Objective The International Cooperative Study on the Timing of Aneurysm Surgery demonstrated that subarachnoid hemorrhage (SAH) patients who underwent surgery on post-hemorrhage days 4–10 had worse outcomes than patients treated on days 0–3 and days 11–14. Based on these findings, it was concluded that patients who present with SAH on days 4–10 should have aneurysm surgery delayed until after day 10. Since the study, coiling has become a treatment option and it is unclear whether these results apply to this new treatment modality. Our institution is a regional referral center for SAH, and patients are transferred at different time points after hemorrhage. We wanted to determine whether patients that arrive on days 4–10 were safe to undergo coiling immediately rather than waiting until after day 10.

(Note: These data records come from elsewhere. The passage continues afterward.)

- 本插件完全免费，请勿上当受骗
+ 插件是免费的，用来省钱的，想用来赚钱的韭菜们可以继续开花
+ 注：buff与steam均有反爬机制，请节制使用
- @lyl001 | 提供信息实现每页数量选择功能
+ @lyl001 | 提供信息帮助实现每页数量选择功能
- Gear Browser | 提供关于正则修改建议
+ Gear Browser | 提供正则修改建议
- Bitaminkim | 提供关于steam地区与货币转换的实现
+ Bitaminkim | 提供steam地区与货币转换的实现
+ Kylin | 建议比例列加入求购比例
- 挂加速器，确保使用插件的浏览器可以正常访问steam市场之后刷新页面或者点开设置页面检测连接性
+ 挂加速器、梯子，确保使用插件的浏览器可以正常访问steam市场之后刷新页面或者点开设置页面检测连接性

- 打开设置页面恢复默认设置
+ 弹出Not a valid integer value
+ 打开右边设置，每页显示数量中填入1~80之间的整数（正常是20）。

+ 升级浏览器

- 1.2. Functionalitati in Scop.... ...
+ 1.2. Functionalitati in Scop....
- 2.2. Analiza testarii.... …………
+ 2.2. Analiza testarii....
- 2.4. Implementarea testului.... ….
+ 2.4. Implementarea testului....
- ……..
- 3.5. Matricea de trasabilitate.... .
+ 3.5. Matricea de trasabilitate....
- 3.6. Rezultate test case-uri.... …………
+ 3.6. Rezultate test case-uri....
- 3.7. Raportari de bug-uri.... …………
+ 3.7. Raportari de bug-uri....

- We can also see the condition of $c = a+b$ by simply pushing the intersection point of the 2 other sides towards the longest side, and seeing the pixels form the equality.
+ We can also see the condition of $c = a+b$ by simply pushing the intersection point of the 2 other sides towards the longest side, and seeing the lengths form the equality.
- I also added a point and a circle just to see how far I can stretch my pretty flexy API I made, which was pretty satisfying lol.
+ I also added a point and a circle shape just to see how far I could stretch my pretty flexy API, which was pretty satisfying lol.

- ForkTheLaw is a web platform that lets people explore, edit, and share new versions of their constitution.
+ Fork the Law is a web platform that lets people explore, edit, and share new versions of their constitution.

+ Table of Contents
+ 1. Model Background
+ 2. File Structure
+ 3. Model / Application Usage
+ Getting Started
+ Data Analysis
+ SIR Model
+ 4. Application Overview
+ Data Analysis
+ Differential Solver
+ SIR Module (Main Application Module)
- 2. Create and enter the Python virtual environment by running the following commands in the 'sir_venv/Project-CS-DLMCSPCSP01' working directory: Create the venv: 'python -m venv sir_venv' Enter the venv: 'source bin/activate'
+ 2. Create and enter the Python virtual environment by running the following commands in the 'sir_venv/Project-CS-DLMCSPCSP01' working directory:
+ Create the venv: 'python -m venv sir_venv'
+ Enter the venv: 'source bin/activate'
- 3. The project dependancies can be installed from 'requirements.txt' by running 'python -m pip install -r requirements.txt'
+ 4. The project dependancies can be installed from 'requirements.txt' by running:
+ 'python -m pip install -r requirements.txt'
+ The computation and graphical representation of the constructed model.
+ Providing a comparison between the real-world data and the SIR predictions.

Methods We reviewed 119 consecutive SAH patients who underwent coiling between January 2006 and June 2008. Factors of age, gender, Hunt–Hess grade, Fisher score, aneurysm size and aneurysm location were included in a regression analysis to determine the effect of day of coiling on clinical outcome at discharge.
Results Of 119 study patients, 86% had coiling on post-hemorrhage days 0–3, and 12% on days 4–10. Patients in these cohorts did not differ in any demographic factors. Age and Hunt–Hess grade were the only predictors of mortality (age p=0.0001, Hunt–Hess p=0.0110) and poor outcome, defined as death or discharge to a skilled nursing facility (age p=0.0001, Hunt–Hess p=0.0001). Day of coiling had no effect on mortality (p=0.5731) or poor outcome (p=0.1861).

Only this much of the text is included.